Agreed that the cartoon and the debate illustrates the fissure between the MSM and the Public in the US.
But so does the response to the WaPo's, not NSA, but Lobbiest Corruption scandal article.

That reaction of the Chiefs, in 2006 is much different than their behaviour during my youth. Or so it seems to me.

That is as remarkable a change in Military Operations as I any other I can think of. They are going on a PR offensive, a thing that Sec Ruumsfeld has said the Military has not done well at, in the Past.

Listen to some describe the Chief's actions as an equivilent to a threat of censorship. Just as "pay for placement" in Iraq caused an uproar.

2/02/2006 09:39:00 AM  
Blogger buddy larsen said...

Rumsfeld is most definitely on the PR case--his demeanor even more than his words in his presser the other day--as well as Gen Pace's standing by his side--said as much. He said, paraphrasing here, that the enemy has committees hard at work 'very expertly' manipulating global media--while we--meaning the allied war effort--just sits still hoping for the best and taking in the teeth.

2/02/2006 10:00:00 AM  
Blogger John Aristides said...

It is not Tole's intended message that is disgusting, of course, for as Kevin notes, his desire was to communicate a preexisting report on the state of the Army, and take a jab at Rumsfeld, who Tole obviously considers to be a callous Secretary of Defense. It is the vehicle that Tole chose to deliver his message that is so shameful.

One might still wonder why. Are not those words Carradine noted mitigating factors? Is not this a valid effort to condemn the "torture" that has been inflicted on the Army?
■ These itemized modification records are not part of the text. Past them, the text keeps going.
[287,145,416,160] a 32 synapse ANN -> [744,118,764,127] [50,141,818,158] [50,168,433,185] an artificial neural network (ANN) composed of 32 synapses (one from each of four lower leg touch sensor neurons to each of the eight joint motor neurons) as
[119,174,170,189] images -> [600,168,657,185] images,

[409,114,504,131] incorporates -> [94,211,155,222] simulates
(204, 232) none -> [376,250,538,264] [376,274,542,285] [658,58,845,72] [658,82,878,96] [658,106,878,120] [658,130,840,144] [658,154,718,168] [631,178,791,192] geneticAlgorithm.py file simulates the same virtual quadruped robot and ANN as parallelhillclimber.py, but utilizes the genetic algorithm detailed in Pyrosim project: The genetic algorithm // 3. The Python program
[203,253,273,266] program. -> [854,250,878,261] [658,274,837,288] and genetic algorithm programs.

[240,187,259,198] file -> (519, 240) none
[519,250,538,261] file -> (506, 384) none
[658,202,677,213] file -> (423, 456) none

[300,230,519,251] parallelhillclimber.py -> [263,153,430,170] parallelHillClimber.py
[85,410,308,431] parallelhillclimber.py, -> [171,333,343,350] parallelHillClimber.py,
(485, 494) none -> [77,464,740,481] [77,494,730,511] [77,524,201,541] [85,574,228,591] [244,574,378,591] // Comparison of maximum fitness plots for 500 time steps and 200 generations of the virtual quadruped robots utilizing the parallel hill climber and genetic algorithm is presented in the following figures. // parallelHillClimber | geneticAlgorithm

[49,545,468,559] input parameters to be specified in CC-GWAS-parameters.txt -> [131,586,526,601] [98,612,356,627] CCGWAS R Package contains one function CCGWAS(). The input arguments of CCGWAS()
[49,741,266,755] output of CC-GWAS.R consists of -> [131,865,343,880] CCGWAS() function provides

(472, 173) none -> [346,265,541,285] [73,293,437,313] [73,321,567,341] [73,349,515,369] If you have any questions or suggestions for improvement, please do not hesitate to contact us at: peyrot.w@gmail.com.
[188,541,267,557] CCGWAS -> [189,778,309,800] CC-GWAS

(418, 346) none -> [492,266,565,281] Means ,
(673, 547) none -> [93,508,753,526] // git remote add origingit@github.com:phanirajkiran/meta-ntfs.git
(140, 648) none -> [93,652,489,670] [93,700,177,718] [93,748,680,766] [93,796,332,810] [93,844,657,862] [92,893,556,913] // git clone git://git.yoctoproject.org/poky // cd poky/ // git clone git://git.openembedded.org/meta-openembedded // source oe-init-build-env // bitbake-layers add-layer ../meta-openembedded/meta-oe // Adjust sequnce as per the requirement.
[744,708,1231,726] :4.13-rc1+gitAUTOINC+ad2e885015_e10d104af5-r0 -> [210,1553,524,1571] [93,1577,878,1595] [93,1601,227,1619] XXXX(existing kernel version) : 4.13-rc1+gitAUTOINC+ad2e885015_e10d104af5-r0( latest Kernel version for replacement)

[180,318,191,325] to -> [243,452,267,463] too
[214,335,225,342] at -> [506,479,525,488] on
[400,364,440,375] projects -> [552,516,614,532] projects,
Leaving aside the asininity of Tole's assertion that an Army is tortured by using it in war, there is still something dreadful about that cartoon. Perhaps the loathsomeness of it can be found in the glimpse it gives us of Tole, who obviously does not think twice about satirizing life-altering wounds suffered in battle by a young American who freely chose to enlist and fight for his country. Perhaps it lies in the fact--the fact--that there are soldiers who are, at present, in that horrible condition, men and women who have sacrificed their dreams and hopes of a good life for others who are ignorant and dismissive of them.

Perhaps the real shame is the glimpse it gives us of ourselves. When the broken soldier becomes a mascot, when sacrifice becomes a swindle, when the hero becomes a dupe, when the warrior becomes a victim, and when the shameful act becomes the courageous act--we have lost our way.

2/02/2006 10:11:00 AM  
Blogger Annoy Mouse said...

DR,
“Now, this cartoon is the focus of a small firestorm of debate, fueled by the Chief's letter.”
I may be wrong, but I think this issue would have slid right by if the left didn’t bring it to light to show that the US is just like Islamofascists. They threaten to kill anyone who depicts the image of their prophet, and the US JCS has the audacity to register its disdain of the WaPo editors for making fun of cripples. Some might argue that the JCS had a responsibility to defend their soldiers right to dignity, I am sure that is how they saw it.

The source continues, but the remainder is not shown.